The only advice I have is, let the fishing help you to overcome your sorrows but dont push them away into the backcountries of your mind with it otherwise they will turn up again in the most inconvenient moment possible.
Tight Lines,
Noud
"Many men go fishing all of their lives without ever realising it's not the fish they're after"; H.D. Thoreau
sorry to hear about your divorce.
for me it's been layoffs. Fishing gives me something to look forward too, which always gives hope to the future. Its a great sport where you can hit your peak in your 60's.
Mark Graumlich
Lots of bitter people here.
Fishing remained a link to my old life after my wife of 31 years succumbed to breast cancer, but I only returned to rod-building and fly-tying several years later after re-marrying.
There is no magic bullet or external force. Your life is what you yourself make of it.
Quote, originally posted by swizz »
We are like Bruthas you n me!
Flowing water heals all! Good Luck!
You just need to Monkey Up!
http://www.youtube.com/watch?v...lated
Getting some strange for the first time since you were 19 will heal you better than flyfishing.
Been there, done all three.
Chicago 2016: Thanks for nothing Mr. President
I guess in one sense I'm jealous. At this point in my fishing career I find that fishing doesn't always soothe me. Fishing seems to bring my feelings to the surface, so if I'm harboring some resentment I really feel it - not that that's bad.
A stream, a river are great places to meditate, to remind myself that there's so much beauty in the world, so much beauty in staying in the moment.
Happy holidays.
Randy
Modified by randyflycaster at 1:40 PM 4/10/2009
I fished pretty hard through my first marriage...and for three years after the divorce. In fact, I stayed out at my farm and did little but hunt and fish...it was great solace. But, after the deaths of two kids...one from the first family and an infant from my second...fishing did little for me.

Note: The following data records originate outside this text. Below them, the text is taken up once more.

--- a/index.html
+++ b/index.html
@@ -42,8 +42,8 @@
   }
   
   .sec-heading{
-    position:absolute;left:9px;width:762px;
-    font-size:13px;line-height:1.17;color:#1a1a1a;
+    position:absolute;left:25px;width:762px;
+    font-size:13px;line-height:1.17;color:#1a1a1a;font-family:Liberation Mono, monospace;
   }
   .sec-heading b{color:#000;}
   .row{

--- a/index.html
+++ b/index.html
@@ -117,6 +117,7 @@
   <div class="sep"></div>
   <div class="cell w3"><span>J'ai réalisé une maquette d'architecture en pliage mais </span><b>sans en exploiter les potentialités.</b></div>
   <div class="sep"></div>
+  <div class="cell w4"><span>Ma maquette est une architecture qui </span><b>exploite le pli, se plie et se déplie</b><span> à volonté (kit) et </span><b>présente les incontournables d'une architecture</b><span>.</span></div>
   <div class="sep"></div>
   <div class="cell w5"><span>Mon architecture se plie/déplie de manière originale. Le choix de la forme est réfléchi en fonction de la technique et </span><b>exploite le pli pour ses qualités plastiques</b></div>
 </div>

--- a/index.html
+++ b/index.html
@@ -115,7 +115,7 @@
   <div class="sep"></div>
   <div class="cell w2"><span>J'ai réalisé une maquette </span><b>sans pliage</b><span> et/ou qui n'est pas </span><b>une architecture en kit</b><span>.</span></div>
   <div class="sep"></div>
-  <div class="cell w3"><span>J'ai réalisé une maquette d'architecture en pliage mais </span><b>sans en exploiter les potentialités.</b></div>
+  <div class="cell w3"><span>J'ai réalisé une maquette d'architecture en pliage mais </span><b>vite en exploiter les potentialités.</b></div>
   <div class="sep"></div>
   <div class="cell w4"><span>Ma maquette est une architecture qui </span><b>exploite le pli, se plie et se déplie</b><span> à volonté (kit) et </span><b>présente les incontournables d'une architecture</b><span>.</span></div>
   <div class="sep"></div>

All I had to do was walk out back and fish...but, the little things like losing a fly or hooking a willow, caused my frustration levels to go through the roof. I got nothing out of it...only time can heal some wounds. That said...starting over with someone else can create joy that voids the pain, or at least help carry the burden. Don't shut out others for the fish...they will always be there.

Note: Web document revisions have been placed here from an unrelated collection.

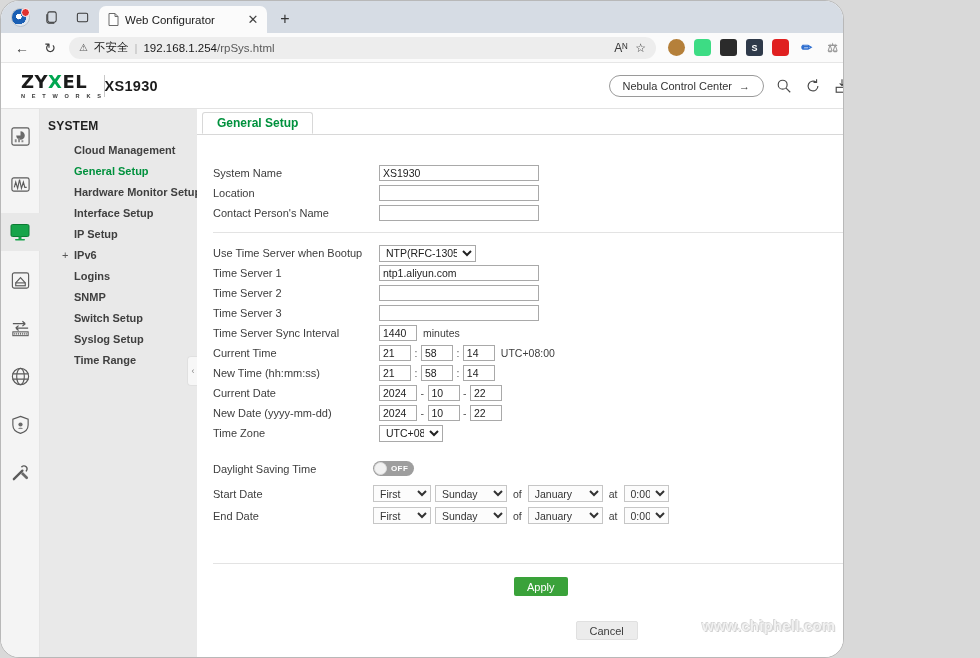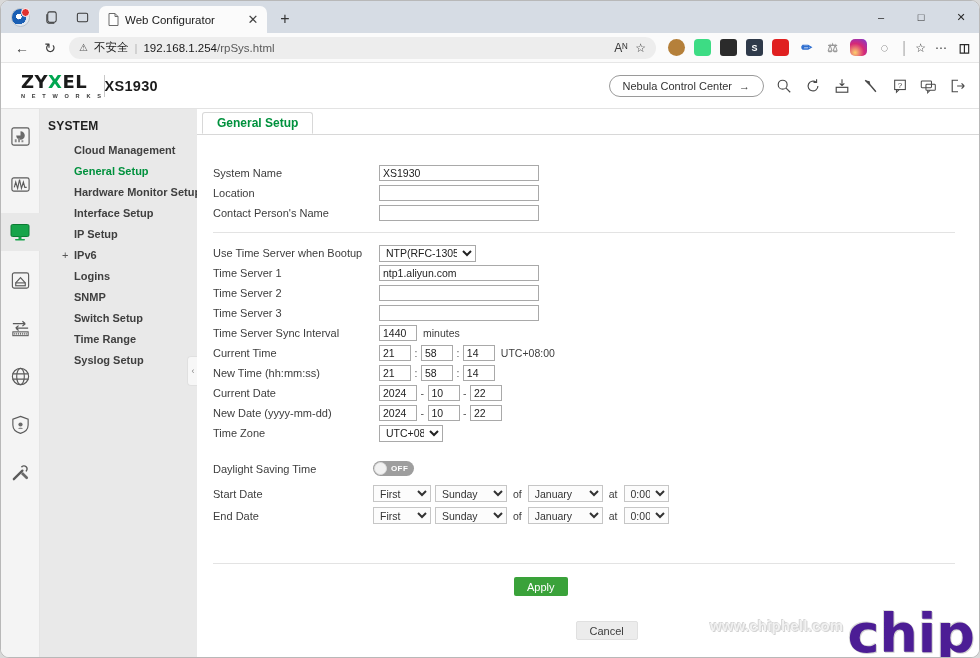--- a/index.html
+++ b/index.html
@@ -12,10 +12,10 @@
   }
   .win {
     position: absolute; left: 0; top: 0;
-    width: 980px; height: 658px;
+    width: 844px; height: 658px;
     background: #ffffff;
     border: 1px solid #b8b8b8;
-    border-radius: 9px;
+    border-radius: 19px;
     overflow: hidden;
   }
 

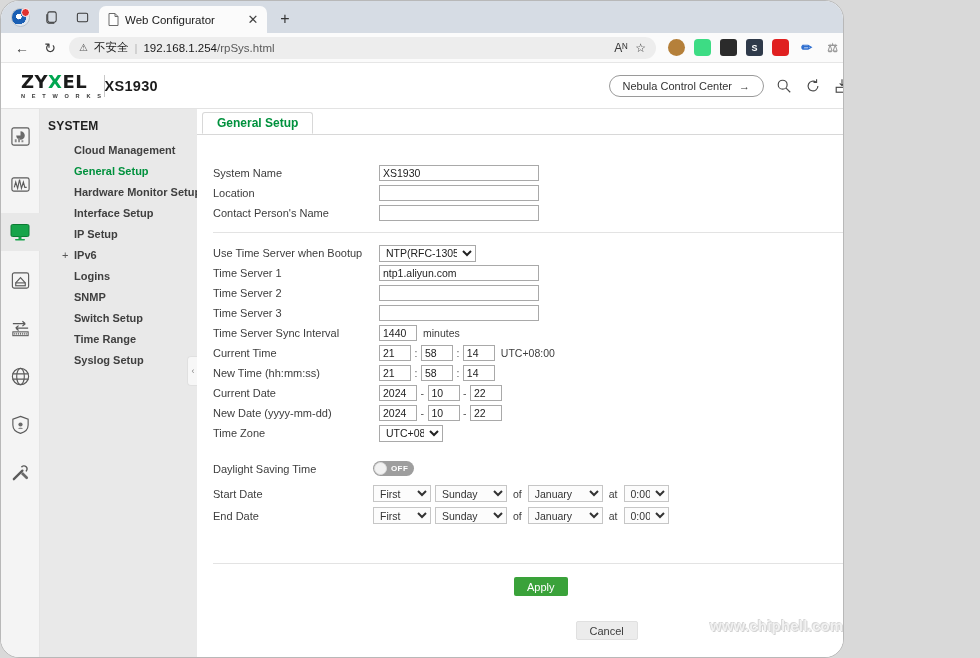--- a/index.html
+++ b/index.html
@@ -435,8 +435,8 @@
       <div class="sb-item">Logins</div>
       <div class="sb-item">SNMP</div>
       <div class="sb-item">Switch Setup</div>
+      <div class="sb-item">Syslog Setup</div>
       <div class="sb-item">Time Range</div>
-      <div class="sb-item">Syslog Setup</div>
       <div class="collapse-handle">‹</div>
     </div>
 

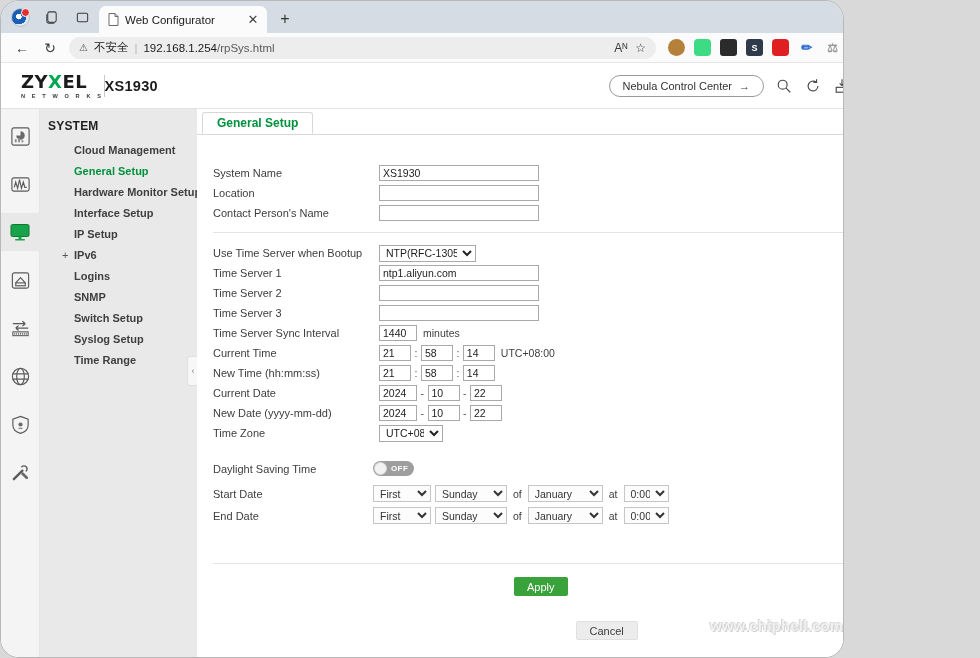--- a/index.html
+++ b/index.html
@@ -213,7 +213,7 @@
 
   .watermark {
     position: absolute; right: 6px; bottom: 2px;
-    display: flex; align-items: flex-end; gap: 4px;
+    display: flex; align-items: flex-end; gap: 12px;
     pointer-events: none;
   }
   .wm-text {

I have been through the death of both of my parents, a seriously bad car wreck, giving up drugs/alcohol, moves, job changes & life in general. I have found that Fly Fishing requires the focus to forget "albeit temporarily" the current dilemma. As Randyflycaster said, it can become a meditation... by doing so, "unwelcome feelings" can come to the surface... although "unwelcome" they become easier to accept & move on because the feelings are acknowledged.Tears, during my mother's illness, while casting were a surprise but it felt "right" somehow.later,Peter
"Life's a joy when I let it be"
Daniel,
Thanks for sharing and i also got divorced when my son was about 11 and the main scare was how it would affect my son. As mentioned so correctly above, you all will heal and flyfishing and it's solitude does it very well. But you will meet another attractive woman
rf
RF
My parents divorced in the when I was twelve in the Sixties - a time when divorces were few and far between. Yes, I felt great shame, but it was better than having to listen to my parents argue and argue.
In fact, I wish they would have done it sooner.
Randy
I was looking for an excuse to fish more. Divorce it is.